DTX3L mediated ubiquitination of cGAS suppresses antitumor immunity in pancreatic cancer.

The global incidence of pancreatic cancer is associated with a high mortality rate and one of the lowest survival rates among all types of cancer. The clinical management modalities for pancreatic cancer encompass surgical intervention, chemotherapy, radiation therapy, targeted therapy, immunotherapy, or a combination thereof. Nevertheless, the diagnosis of pancreatic cancer often occurs at an advanced stage, thereby restricting treatment options and diminishing the prospects of achieving a cure. The cGAS-STING pathway has emerged as a potential target for antitumor therapy due to its role in promoting immune responses against cancer cells. Activation of the cGAS-STING pathway in tumor cells can lead to the production of pro-inflammatory cytokines and type I interferons, which can enhance the recruitment and activation of immune cells to the tumor microenvironment. The cGAS protein was detected in only a half of tumor tissues in pancreatic cancer patients and the underlying mechanism is still elusive.
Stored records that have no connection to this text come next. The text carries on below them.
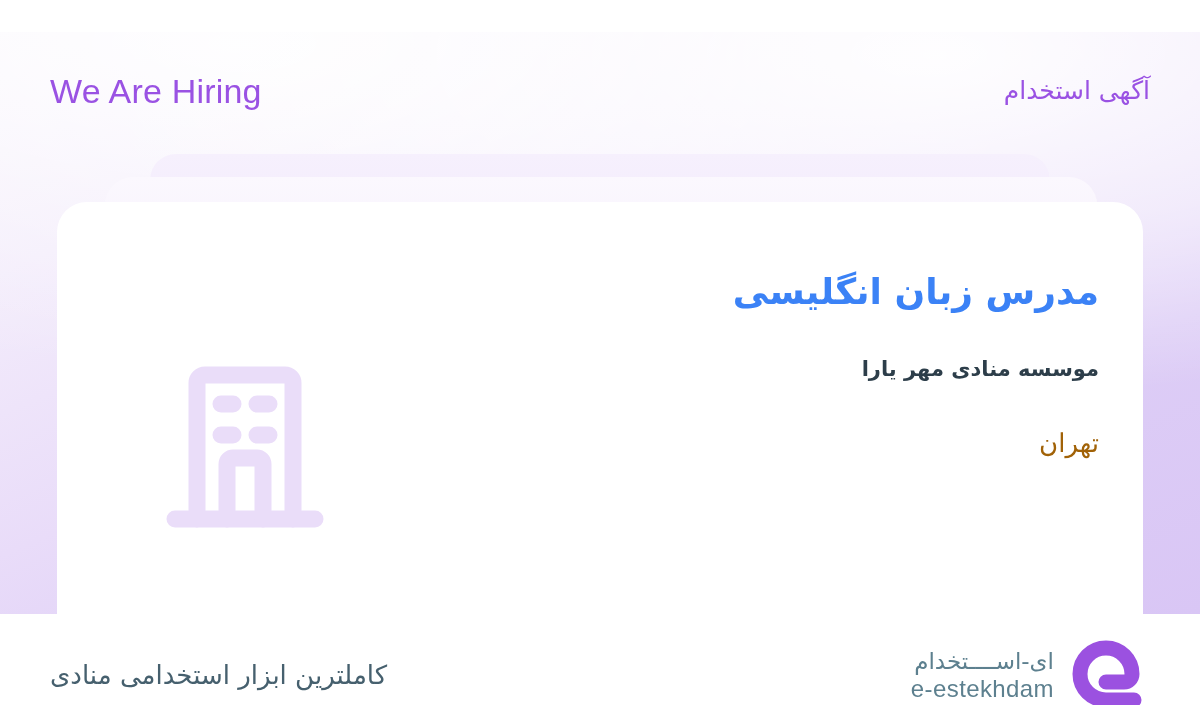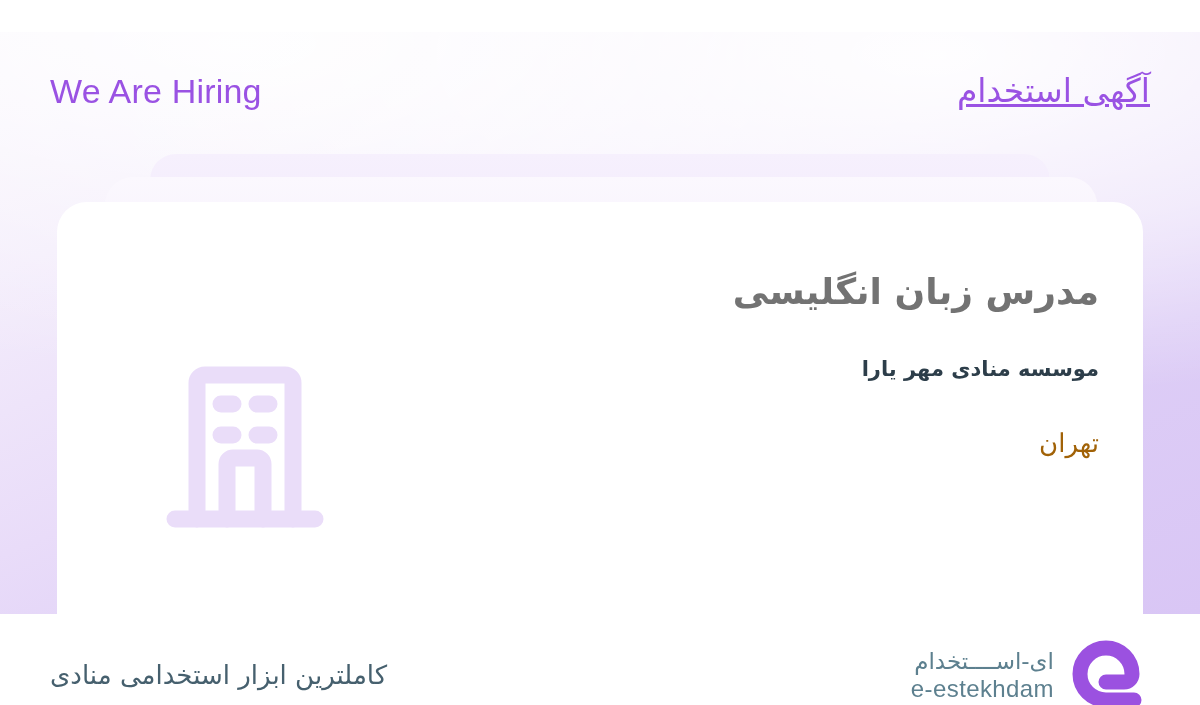--- a/index.html
+++ b/index.html
@@ -60,13 +60,12 @@
   }
   .hero-header-fa {
     font-family: "DejaVu Sans", sans-serif;
-    font-size: 33px;
+    font-size: 25px;
     font-weight: 400;
     color: #9a52e3;
     direction: rtl;
     line-height: 1.25;
     white-space: nowrap;
-    text-decoration: underline;
   }
 
   

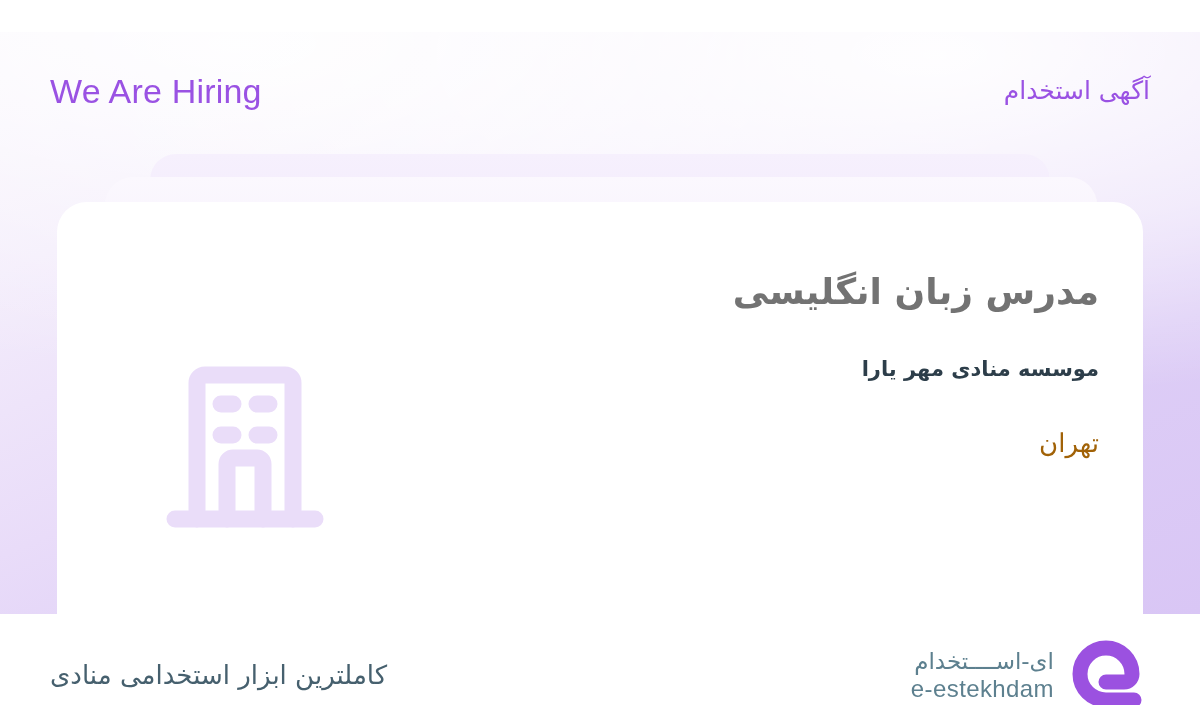--- a/index.html
+++ b/index.html
@@ -123,7 +123,7 @@
     font-family: "DejaVu Sans", sans-serif;
     font-size: 36px;
     font-weight: bold;
-    color: #737373;
+    color: #3b82f6;
     line-height: 1.35;
     margin: 0 0 38px 0;
     white-space: nowrap;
In this study, we have identified the E3 ligase DTX3L as a key regulator of cGAS-STING signaling in pancreatic cancer cells by mediating the ubiquitination and degradation of cGAS. The expression levels of DTX3L were found to be upregulated in pancreatic tumor tissues and correlated with a poor prognosis for patients with pancreatic cancer. Silencing of DTX3L resulted in enhanced activation of the cGAS-STING signaling pathway and improved antitumor immunity for pancreatic cancer, suggesting that targeting the DTX3L-cGAS axis could hold promise for the treatment of this disease.